Exploring the evolving identity of the American West.
What is it about?
Writer Wallace Stegner called the West “the native home of hope” because it’s here we’re striving to create a society to match our scenery. In the shadows of that scenery, our cities grow, our small towns shrink, our ranches are consolidated, our National Parks overflow.
Yet, as Westerners, we continue to feel deeply connected to our mountains, prairies, forests, and deserts. It’s what we came for and it’s why we don’t plan to leave, no matter the boom or bust.
Guided by host Melodie Edwards’ personal connection to the region, The Modern West seeks out the people who still believe that the West is the native home of hope.
We’re digging deep, searching out diverse perspectives that recognize not only the origin stories of this place but also its darkest days. And as a new vision for the future forms, The Modern West podcast is here to document the evolving identity of the American West.
Melodie Edwards
Melodie Edwards is the host and producer of WPM's award-winning podcast The Modern West. Her Ghost Town(ing) series looks at rural despair and resilience through the lens of her hometown of Walden, Colorado. She has been a radio reporter at WPM since 2013, covering topics from wildlife to Native American issues to agriculture.
Her civil discourse project called, "I Respectfully Disagree," brought together people in the state modeling how people find compromise to make change. One of these conversations, "Time Heals All Wounds," won a national PMJA award. She is also the recipient of a national PRNDI award for her investigation of the reservation housing crisis and several regional Edward R. Murrow Awards, three for "best use of sound."
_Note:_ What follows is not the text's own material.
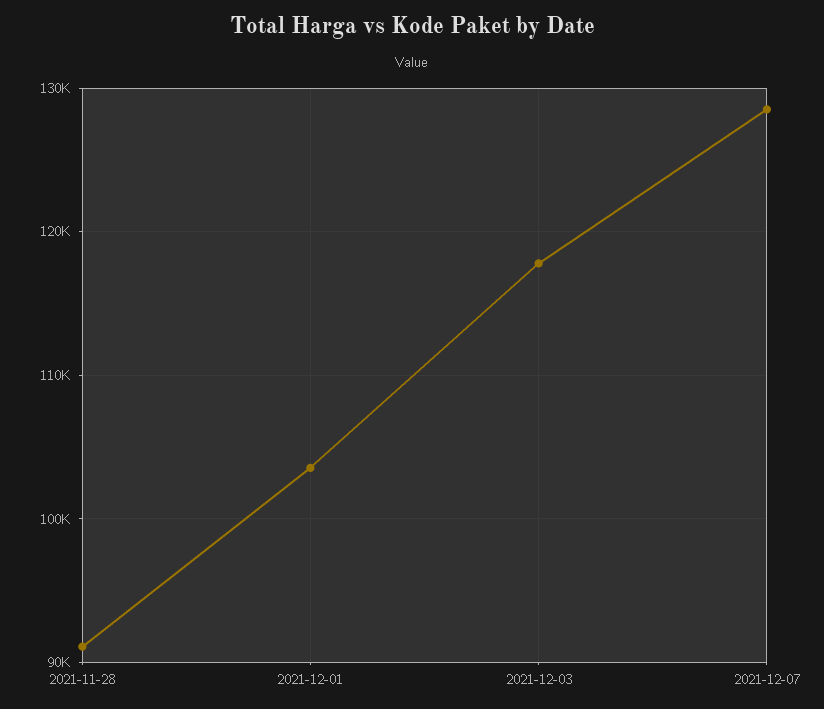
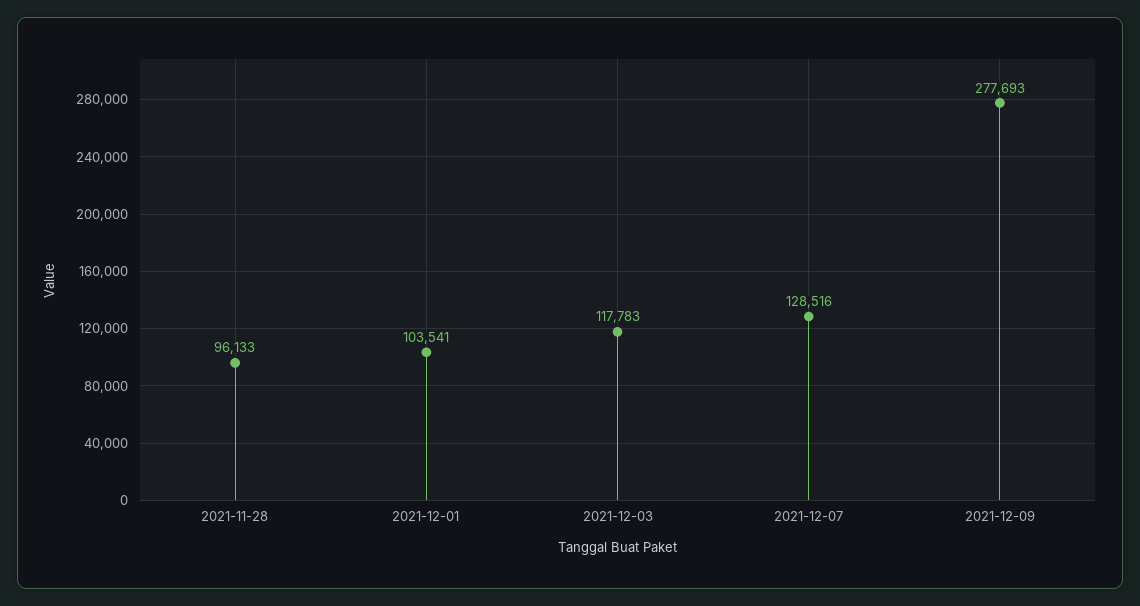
2021-11-28: 91000 -> 96133
2021-12-09: none -> 277693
Melodie grew up in Walden, Colorado where her father worked in the oilfield and timber industries and her mother was the editor of the Jackson County Star. Later her parents ran an Orvis fly fishing store there. She graduated with an MFA from the University of Michigan on a Colby Fellowship and received two Hopwood Awards for fiction and nonfiction. She was the first person to receive the Pattie Layser Greater Yellowstone Writing Fellowship through the Wyoming Arts Council and was the recipient of the Doubleday Wyoming Arts Council Award for Women. She's the author of two books, Akoreka and the League of Crows, a young adult novel, and Hikes Around Fort Collins. Melodie and her husband own Night Heron Books and Coffeehouse. She also loves to putz in the garden and backpack and ski in the mountains with her twin daughters, her husband and her dog.